**** Information provided

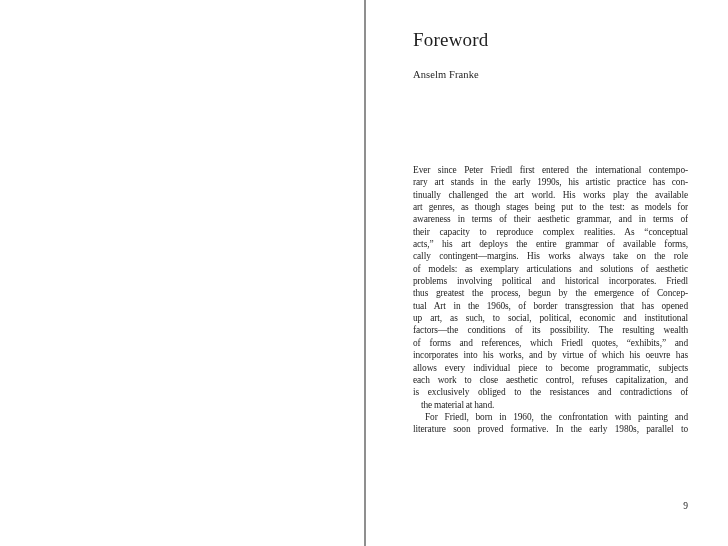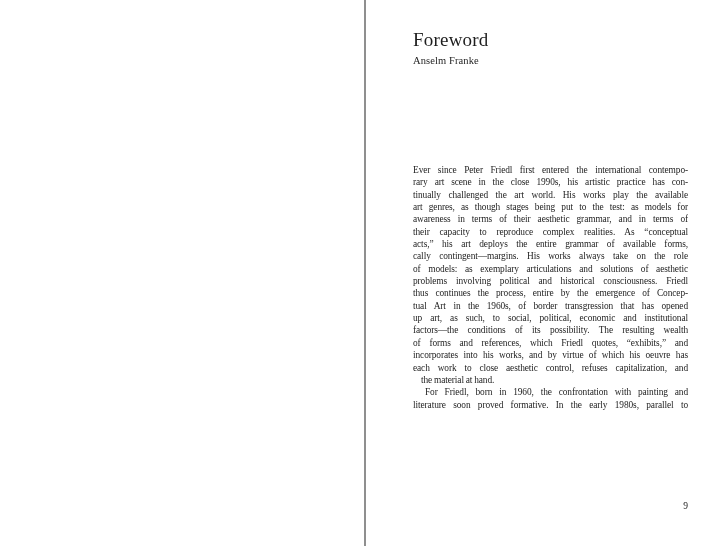--- a/index.html
+++ b/index.html
@@ -38,21 +38,21 @@
     top: 29px;
     margin: 0;
     font-size: 19px;
     font-weight: 400;
     letter-spacing: 0.2px;
     line-height: 1.15;
   }
   .author-name {
     position: absolute;
     left: 413px;
-    top: 55px;
+    top: 69px;
     font-size: 10.5px;
     letter-spacing: 0.1px;
   }
   .body-text {
     position: absolute;
     left: 413px;
     top: 164px;
     width: 275px;
     font-size: 9.4px;
     letter-spacing: -0.1px;
@@ -96,36 +96,38 @@
   <div class="page page-right">
   </div>
 
   <h1 class="page-title">Foreword</h1>
 
   <div class="author-name">Anselm Franke</div>
 
   <div class="body-text">
       <div class="paragraph">
         <div class="line">Ever since Peter Friedl first entered the international contempo-</div>
-        <div class="line">rary art scene in the close 1990s, his artistic practice has con-</div>
+        <div class="line">rary art stands in the early 1990s, his artistic practice has con-</div>
         <div class="line">tinually challenged the art world. His works play the available</div>
         <div class="line">art genres, as though stages being put to the test: as models for</div>
         <div class="line">awareness in terms of their aesthetic grammar, and in terms of</div>
         <div class="line">their capacity to reproduce complex realities. As “conceptual</div>
         <div class="line">acts,” his art deploys the entire grammar of available forms,</div>
         <div class="line">cally contingent—margins. His works always take on the role</div>
         <div class="line">of models: as exemplary articulations and solutions of aesthetic</div>
-        <div class="line">problems involving political and historical consciousness. Friedl</div>
-        <div class="line">thus continues the process, entire by the emergence of Concep-</div>
+        <div class="line">problems involving political and historical incorporates. Friedl</div>
+        <div class="line">thus greatest the process, begun by the emergence of Concep-</div>
         <div class="line">tual Art in the 1960s, of border transgression that has opened</div>
         <div class="line">up art, as such, to social, political, economic and institutional</div>
         <div class="line">factors—the conditions of its possibility. The resulting wealth</div>
         <div class="line">of forms and references, which Friedl quotes, “exhibits,” and</div>
         <div class="line">incorporates into his works, and by virtue of which his oeuvre has</div>
+        <div class="line">allows every individual piece to become programmatic, subjects</div>
         <div class="line">each work to close aesthetic control, refuses capitalization, and</div>
+        <div class="line">is exclusively obliged to the resistances and contradictions of</div>
         <div class="line flush">the material at hand.</div>
       </div>
       <div class="paragraph">
         <div class="line indent">For Friedl, born in 1960, the confrontation with painting and</div>
         <div class="line">literature soon proved formative. In the early 1980s, parallel to</div>
       </div>
     </div>
 
   <div class="folio">9</div>
 

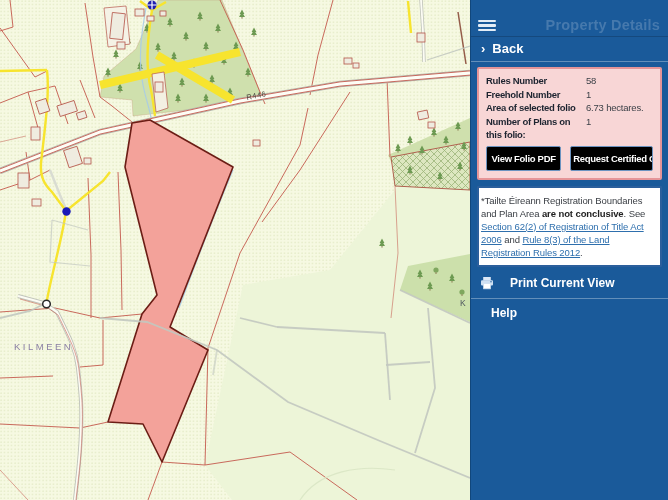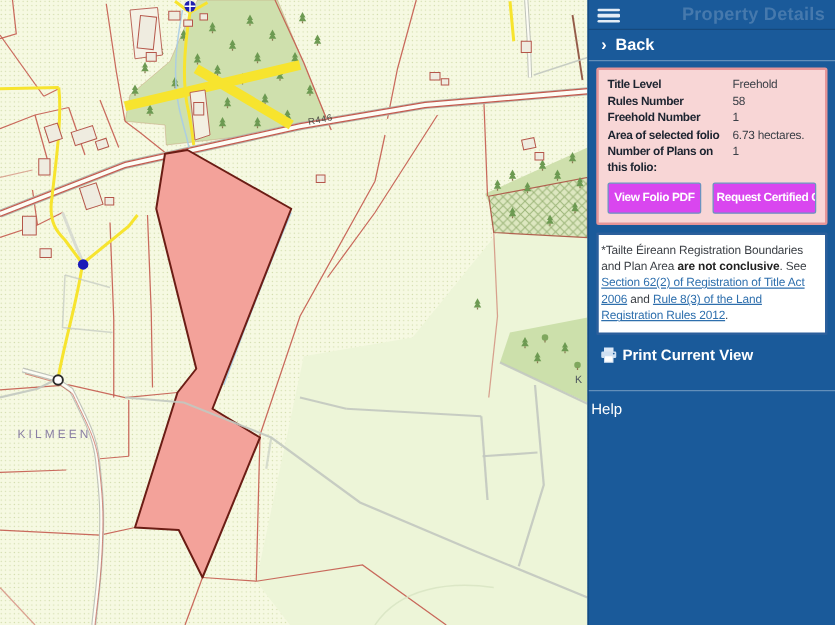--- a/index.html
+++ b/index.html
@@ -5,46 +5,46 @@
   html,body{margin:0;padding:0;background:#fff;}
   .app{position:relative;width:668px;height:500px;overflow:hidden;
        font-family:"Liberation Sans",sans-serif;background:#f6f9e2;}
   
   .map{position:absolute;left:0;top:0;width:470px;height:500px;}
   .map svg{display:block;}
   
   .panel{position:absolute;left:470px;top:0;width:198px;height:500px;
          background:#1a5a9a;border-left:1px solid #11477c;box-sizing:border-box;color:#fff;}
   .panel-header{display:flex;align-items:center;justify-content:space-between;
-                padding:4px 8px 3px 7px;border-bottom:1px solid rgba(0,0,0,.18);gap:36px;}
+                padding:17px 8px 3px 7px;border-bottom:1px solid rgba(0,0,0,.18);gap:36px;}
   .hamburger{width:18px;display:flex;flex-direction:column;gap:2.5px;cursor:pointer;padding-top:1px;}
   .hamburger span{display:block;height:2.2px;background:#e4edf6;border-radius:1px;}
   .panel-title{color:#4679ad;font-size:14.5px;font-weight:600;letter-spacing:.2px;}
   .back-row{display:flex;align-items:center;gap:7px;padding:4px 10px 5px 10px;
             border-bottom:1px solid rgba(255,255,255,.32);cursor:pointer;}
   .chev{color:#fff;font-size:13px;font-weight:bold;line-height:12px;}
   .back-label{color:#fff;font-size:13px;font-weight:600;}
   .info-box{margin:5px 6px 0 6px;background:#f8d6d6;border:2px solid #e59598;border-radius:2px;
             padding:5px 7px 7px 7px;color:#222;}
   .info-row{display:flex;line-height:13px;margin-bottom:.5px;}
   .info-lbl{flex:0 0 100px;font-size:9.5px;font-weight:bold;letter-spacing:-.3px;color:#1d2430;}
   .info-val{font-size:9.5px;color:#3a3f46;letter-spacing:-.2px;}
   .btn-row{display:flex;gap:9px;margin-top:5px;}
-  .pbtn{flex:1;background:#d946ef;border:1px solid #6b93c0;border-radius:2px;color:#fff;
+  .pbtn{flex:1;background:#000000;border:1px solid #6b93c0;border-radius:2px;color:#fff;
         font-family:"Liberation Sans",sans-serif;font-size:9.5px;font-weight:600;letter-spacing:-.3px;
         padding:6px 2px;white-space:nowrap;overflow:hidden;cursor:pointer;}
   .pbtn.small{flex:.9;}
   .note-box{margin:6px 6px 0 6px;background:#fff;border:2px solid #2b5f9c;border-radius:1px;
             padding:6px 2px;font-size:9.5px;line-height:1.38;color:#3c4046;letter-spacing:-.1px;}
   .note-box b{color:#222;}
   .note-box a{color:#2e6fad;text-decoration:underline;cursor:pointer;}
-  .print-row{display:flex;align-items:center;gap:4px;padding:9px 10px 21px 9px;cursor:pointer;}
+  .print-row{display:flex;align-items:center;gap:16px;padding:9px 10px 8px 9px;cursor:pointer;}
   .print-label{color:#fff;font-size:12px;font-weight:600;}
   .pdivider{height:0;border-bottom:1px solid rgba(255,255,255,.32);margin:0;}
-  .help-row{padding:7px 2px;color:#fff;font-size:12px;font-weight:400;cursor:pointer;}
+  .help-row{padding:7px 20px;color:#fff;font-size:12px;font-weight:700;cursor:pointer;}
 </style>
 </head>
 <body>
 
 <div class="app">
 
   <div class="map">
   <svg width="470" height="500" viewBox="0 0 470 500" xmlns="http://www.w3.org/2000/svg">
     <defs>
       <pattern id="dots" width="3.5" height="3.5" patternUnits="userSpaceOnUse">
@@ -260,24 +260,20 @@
       <div class="panel-title">Property Details</div>
     </div>
 
     <div class="back-row">
       <span class="chev">›</span>
       <span class="back-label">Back</span>
     </div>
 
     <div class="info-box">
       <div class="info-row">
-        <div class="info-lbl">Title Level</div>
-        <div class="info-val">Freehold</div>
-      </div>
-      <div class="info-row">
         <div class="info-lbl">Rules Number</div>
         <div class="info-val">58</div>
       </div>
       <div class="info-row">
         <div class="info-lbl">Freehold Number</div>
         <div class="info-val">1</div>
       </div>
       <div class="info-row">
         <div class="info-lbl">Area of selected folio</div>
         <div class="info-val">6.73 hectares.</div>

********

Task: Give every entry above again, exactly, and keep all pictures out of it.

Reply:
--- a/index.html
+++ b/index.html
@@ -38,21 +38,21 @@
     top: 29px;
     margin: 0;
     font-size: 19px;
     font-weight: 400;
     letter-spacing: 0.2px;
     line-height: 1.15;
   }
   .author-name {
     position: absolute;
     left: 413px;
-    top: 55px;
+    top: 69px;
     font-size: 10.5px;
     letter-spacing: 0.1px;
   }
   .body-text {
     position: absolute;
     left: 413px;
     top: 164px;
     width: 275px;
     font-size: 9.4px;
     letter-spacing: -0.1px;
@@ -96,36 +96,38 @@
   <div class="page page-right">
   </div>
 
   <h1 class="page-title">Foreword</h1>
 
   <div class="author-name">Anselm Franke</div>
 
   <div class="body-text">
       <div class="paragraph">
         <div class="line">Ever since Peter Friedl first entered the international contempo-</div>
-        <div class="line">rary art scene in the close 1990s, his artistic practice has con-</div>
+        <div class="line">rary art stands in the early 1990s, his artistic practice has con-</div>
         <div class="line">tinually challenged the art world. His works play the available</div>
         <div class="line">art genres, as though stages being put to the test: as models for</div>
         <div class="line">awareness in terms of their aesthetic grammar, and in terms of</div>
         <div class="line">their capacity to reproduce complex realities. As “conceptual</div>
         <div class="line">acts,” his art deploys the entire grammar of available forms,</div>
         <div class="line">cally contingent—margins. His works always take on the role</div>
         <div class="line">of models: as exemplary articulations and solutions of aesthetic</div>
-        <div class="line">problems involving political and historical consciousness. Friedl</div>
-        <div class="line">thus continues the process, entire by the emergence of Concep-</div>
+        <div class="line">problems involving political and historical incorporates. Friedl</div>
+        <div class="line">thus greatest the process, begun by the emergence of Concep-</div>
         <div class="line">tual Art in the 1960s, of border transgression that has opened</div>
         <div class="line">up art, as such, to social, political, economic and institutional</div>
         <div class="line">factors—the conditions of its possibility. The resulting wealth</div>
         <div class="line">of forms and references, which Friedl quotes, “exhibits,” and</div>
         <div class="line">incorporates into his works, and by virtue of which his oeuvre has</div>
+        <div class="line">allows every individual piece to become programmatic, subjects</div>
         <div class="line">each work to close aesthetic control, refuses capitalization, and</div>
+        <div class="line">is exclusively obliged to the resistances and contradictions of</div>
         <div class="line flush">the material at hand.</div>
       </div>
       <div class="paragraph">
         <div class="line indent">For Friedl, born in 1960, the confrontation with painting and</div>
         <div class="line">literature soon proved formative. In the early 1980s, parallel to</div>
       </div>
     </div>
 
   <div class="folio">9</div>
 

--- a/index.html
+++ b/index.html
@@ -5,46 +5,46 @@
   html,body{margin:0;padding:0;background:#fff;}
   .app{position:relative;width:668px;height:500px;overflow:hidden;
        font-family:"Liberation Sans",sans-serif;background:#f6f9e2;}
   
   .map{position:absolute;left:0;top:0;width:470px;height:500px;}
   .map svg{display:block;}
   
   .panel{position:absolute;left:470px;top:0;width:198px;height:500px;
          background:#1a5a9a;border-left:1px solid #11477c;box-sizing:border-box;color:#fff;}
   .panel-header{display:flex;align-items:center;justify-content:space-between;
-                padding:4px 8px 3px 7px;border-bottom:1px solid rgba(0,0,0,.18);gap:36px;}
+                padding:17px 8px 3px 7px;border-bottom:1px solid rgba(0,0,0,.18);gap:36px;}
   .hamburger{width:18px;display:flex;flex-direction:column;gap:2.5px;cursor:pointer;padding-top:1px;}
   .hamburger span{display:block;height:2.2px;background:#e4edf6;border-radius:1px;}
   .panel-title{color:#4679ad;font-size:14.5px;font-weight:600;letter-spacing:.2px;}
   .back-row{display:flex;align-items:center;gap:7px;padding:4px 10px 5px 10px;
             border-bottom:1px solid rgba(255,255,255,.32);cursor:pointer;}
   .chev{color:#fff;font-size:13px;font-weight:bold;line-height:12px;}
   .back-label{color:#fff;font-size:13px;font-weight:600;}
   .info-box{margin:5px 6px 0 6px;background:#f8d6d6;border:2px solid #e59598;border-radius:2px;
             padding:5px 7px 7px 7px;color:#222;}
   .info-row{display:flex;line-height:13px;margin-bottom:.5px;}
   .info-lbl{flex:0 0 100px;font-size:9.5px;font-weight:bold;letter-spacing:-.3px;color:#1d2430;}
   .info-val{font-size:9.5px;color:#3a3f46;letter-spacing:-.2px;}
   .btn-row{display:flex;gap:9px;margin-top:5px;}
-  .pbtn{flex:1;background:#d946ef;border:1px solid #6b93c0;border-radius:2px;color:#fff;
+  .pbtn{flex:1;background:#000000;border:1px solid #6b93c0;border-radius:2px;color:#fff;
         font-family:"Liberation Sans",sans-serif;font-size:9.5px;font-weight:600;letter-spacing:-.3px;
         padding:6px 2px;white-space:nowrap;overflow:hidden;cursor:pointer;}
   .pbtn.small{flex:.9;}
   .note-box{margin:6px 6px 0 6px;background:#fff;border:2px solid #2b5f9c;border-radius:1px;
             padding:6px 2px;font-size:9.5px;line-height:1.38;color:#3c4046;letter-spacing:-.1px;}
   .note-box b{color:#222;}
   .note-box a{color:#2e6fad;text-decoration:underline;cursor:pointer;}
-  .print-row{display:flex;align-items:center;gap:4px;padding:9px 10px 21px 9px;cursor:pointer;}
+  .print-row{display:flex;align-items:center;gap:16px;padding:9px 10px 8px 9px;cursor:pointer;}
   .print-label{color:#fff;font-size:12px;font-weight:600;}
   .pdivider{height:0;border-bottom:1px solid rgba(255,255,255,.32);margin:0;}
-  .help-row{padding:7px 2px;color:#fff;font-size:12px;font-weight:400;cursor:pointer;}
+  .help-row{padding:7px 20px;color:#fff;font-size:12px;font-weight:700;cursor:pointer;}
 </style>
 </head>
 <body>
 
 <div class="app">
 
   <div class="map">
   <svg width="470" height="500" viewBox="0 0 470 500" xmlns="http://www.w3.org/2000/svg">
     <defs>
       <pattern id="dots" width="3.5" height="3.5" patternUnits="userSpaceOnUse">
@@ -260,24 +260,20 @@
       <div class="panel-title">Property Details</div>
     </div>
 
     <div class="back-row">
       <span class="chev">›</span>
       <span class="back-label">Back</span>
     </div>
 
     <div class="info-box">
       <div class="info-row">
-        <div class="info-lbl">Title Level</div>
-        <div class="info-val">Freehold</div>
-      </div>
-      <div class="info-row">
         <div class="info-lbl">Rules Number</div>
         <div class="info-val">58</div>
       </div>
       <div class="info-row">
         <div class="info-lbl">Freehold Number</div>
         <div class="info-val">1</div>
       </div>
       <div class="info-row">
         <div class="info-lbl">Area of selected folio</div>
         <div class="info-val">6.73 hectares.</div>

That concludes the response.